### Exercise
Search the records for the string "total". Copy each line where it occurs.

[Before-and-after change data]

- Opening Delimiter -

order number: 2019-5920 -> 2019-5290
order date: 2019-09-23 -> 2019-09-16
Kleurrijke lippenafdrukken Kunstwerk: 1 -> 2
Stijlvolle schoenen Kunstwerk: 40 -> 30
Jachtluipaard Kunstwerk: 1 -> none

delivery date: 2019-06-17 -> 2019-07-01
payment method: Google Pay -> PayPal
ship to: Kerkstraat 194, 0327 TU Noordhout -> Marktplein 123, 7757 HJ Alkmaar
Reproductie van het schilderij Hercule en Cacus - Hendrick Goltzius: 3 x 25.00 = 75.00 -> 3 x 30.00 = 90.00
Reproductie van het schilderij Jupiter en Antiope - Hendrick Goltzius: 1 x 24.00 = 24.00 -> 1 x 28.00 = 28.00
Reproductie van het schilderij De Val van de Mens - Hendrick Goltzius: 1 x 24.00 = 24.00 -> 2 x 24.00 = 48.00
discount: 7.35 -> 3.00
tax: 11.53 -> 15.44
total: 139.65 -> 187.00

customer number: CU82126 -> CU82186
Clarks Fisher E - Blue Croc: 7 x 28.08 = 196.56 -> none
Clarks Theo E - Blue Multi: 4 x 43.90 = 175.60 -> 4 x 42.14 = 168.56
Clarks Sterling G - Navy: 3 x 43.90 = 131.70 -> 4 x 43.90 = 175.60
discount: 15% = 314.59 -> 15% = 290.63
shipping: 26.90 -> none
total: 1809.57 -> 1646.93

- Closing Delimiter -

### Task response
total: 139.65 -> 187.00
total: 1809.57 -> 1646.93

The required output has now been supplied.